OVERBY: Torricelli and other Democrats on the Senate Governmental Affairs Committee wanted to hold a public hearing on Triad. [Director of Triad Management Services Carolyn] Malenick says she was eager to testify. She would have said Triad helped donors exercise their First Amendment rights, and did not illegally coordinate with any campaigns.
But then the Democrats obtained some of Triad's donor lists, and Committee Chairman Fred Thompson suspended public hearings indefinitely. Torricelli says the majority just needed a way to stop the process.

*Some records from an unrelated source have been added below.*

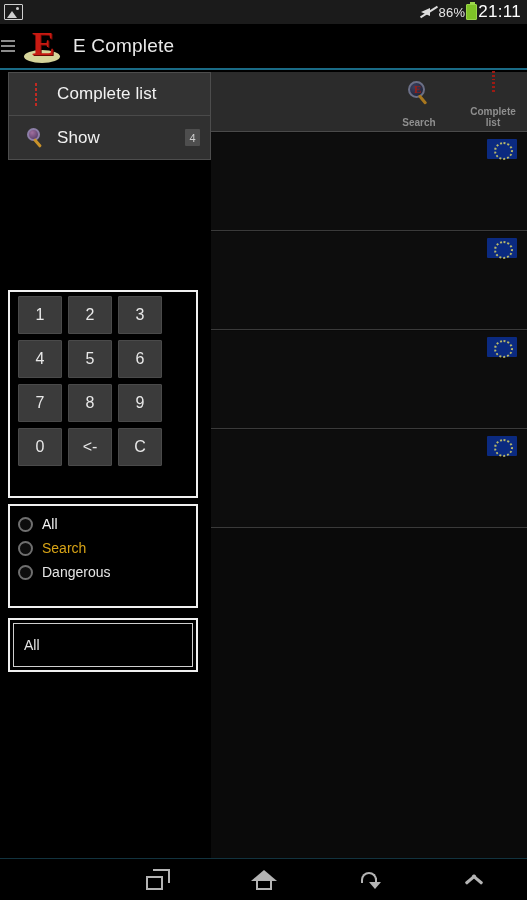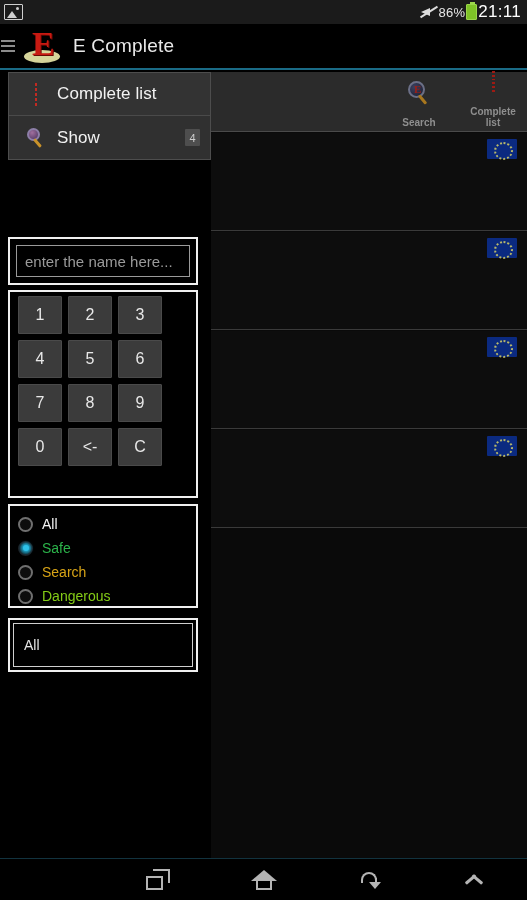"enter the name here..." div.groupbox { html: <div> <input> </div> -> none }
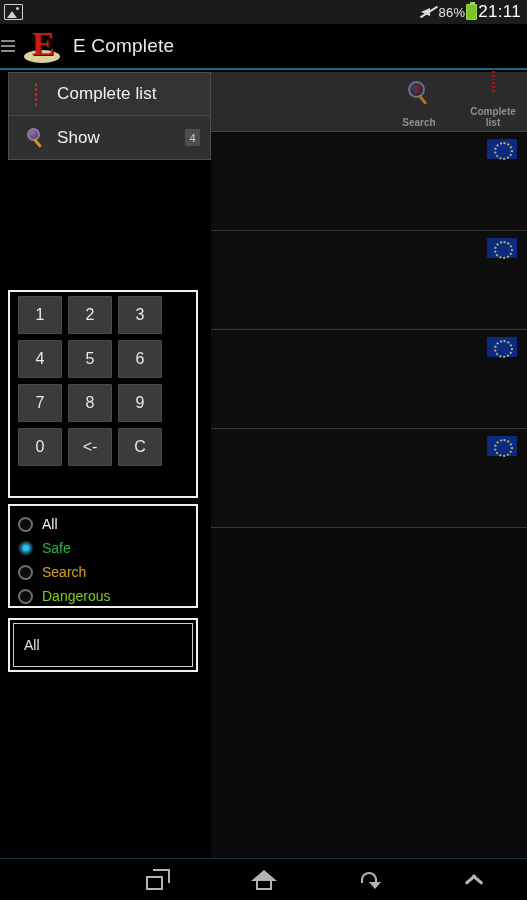"Safe" div.radio-row { html: <div> <span></span> <span>Safe</span> </div> -> none }
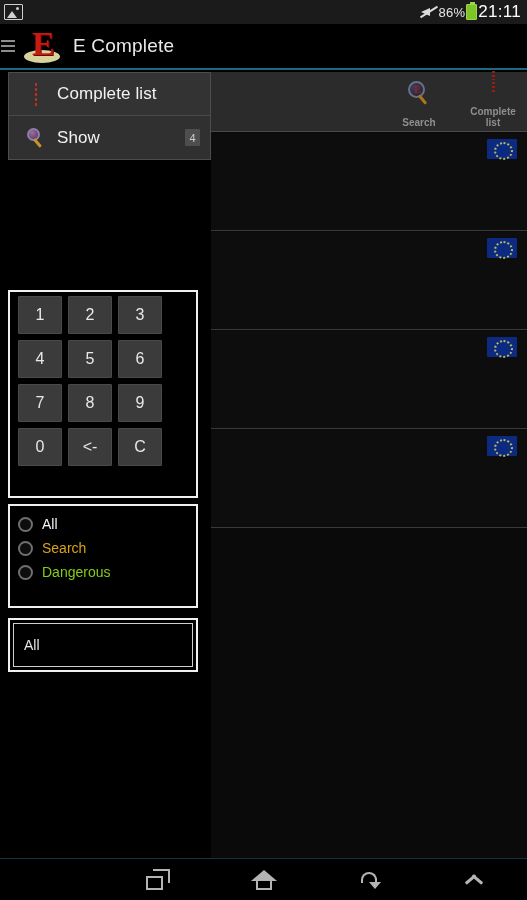"Dangerous" span.radio-label { color: #84cc16 -> #e5e5e5 }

TORRICELLI: The problem with Triad is that its activities involved members of the Senate itself. It was a lot more interesting for senators to be investigating President Clinton, who was not represented on the committee and could not speak for himself, than to be engaged in looking at their own activities.

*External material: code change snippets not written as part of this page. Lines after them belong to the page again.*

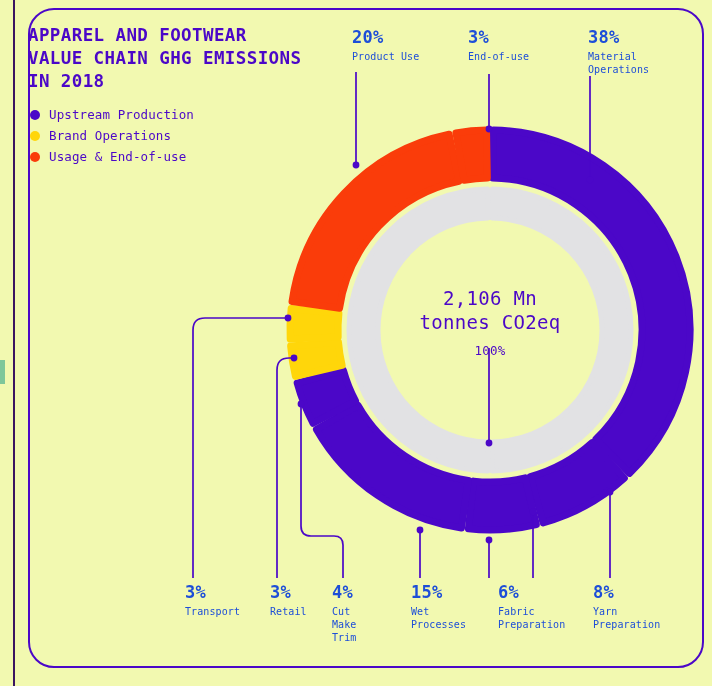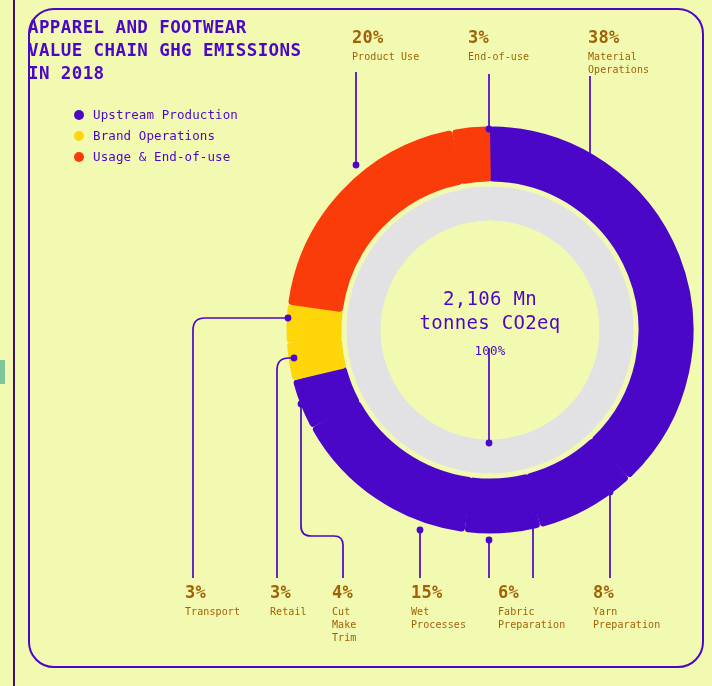"APPAREL AND FOOTWEAR" .title { top: 16px -> 24px }
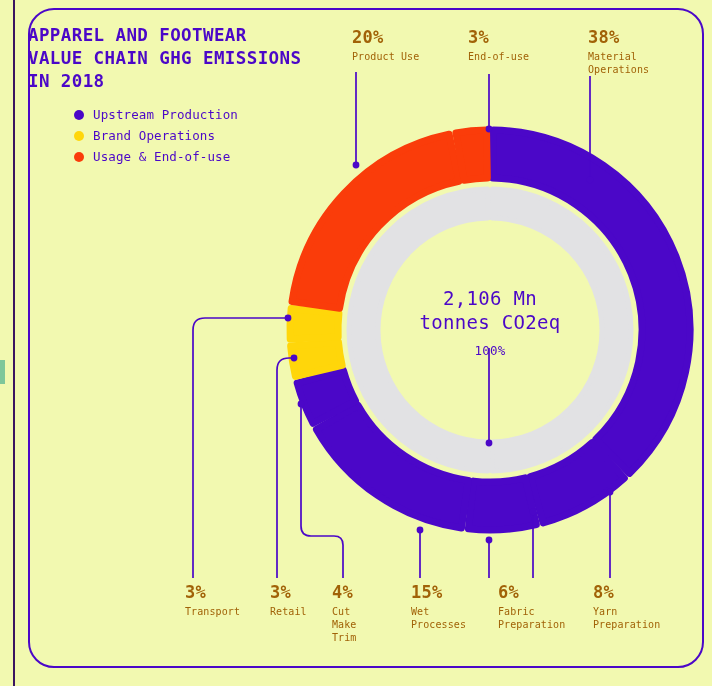"20%" .callout { color: #a16207 -> #1d4ed8 }
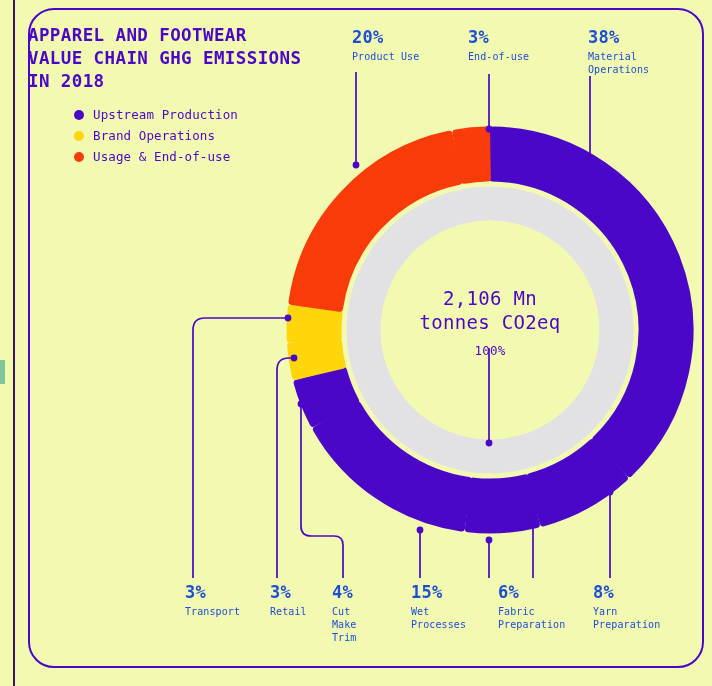"Upstream Production" .legend-row { padding-left: 44px -> none }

OVERBY: One senator's activities are especially interesting to Democrats. Don Nickles, the Senate's number two Republican, was the committee's most aggressive questioner when it was Democrats being interrogated, but he was also in that infomercial for Triad, and lavish in his praise.
By 1998, the Federal Election Commission (FEC) "had concluded that Triad had violated federal campaign laws by failing to register as a federal political committee," according to Roll Call (subscription required). A December 5, 2002, Kansas City Star article reported that the FEC found that "Brownback's in-laws, John and Ruth Stauffer of Topeka, violated federal election laws by funneling excessive campaign donations to him in 1996" through Triad and political action committees working with Triad. The FEC also ordered Brownback's campaign to refund to the U.S. Treasury $19,000 in over-the-limit contributions. A Media Matters for America search of the Lexis-Nexis database did not find any reports indicating that Nickles' reported involvement with Triad resulted in legal action.
Thompson did not have enough GOP backing to continue the hearings into 1998. The Boston Globe article noted that "Thompson acknowledged that he didn't have the necessary support among Republicans to reach the 60 votes needed to continue the probe into next year." An October 28, 1997, Associated Press article reported that Thompson had requested an extension from Lott, without which "his committee would be required to end its investigation into 1996 political fund-raising abuses by Dec. 31" of 1997. The November 1, 1997, Los Angeles Times article also noted that Thompson had not exhausted the funding allocated for the investigation: "The Senate committee has spent $ 2.6 million of its $ 4.3-million budget, Thompson said, adding that 'we ought to be able to turn back a pretty good chunk' to Congress."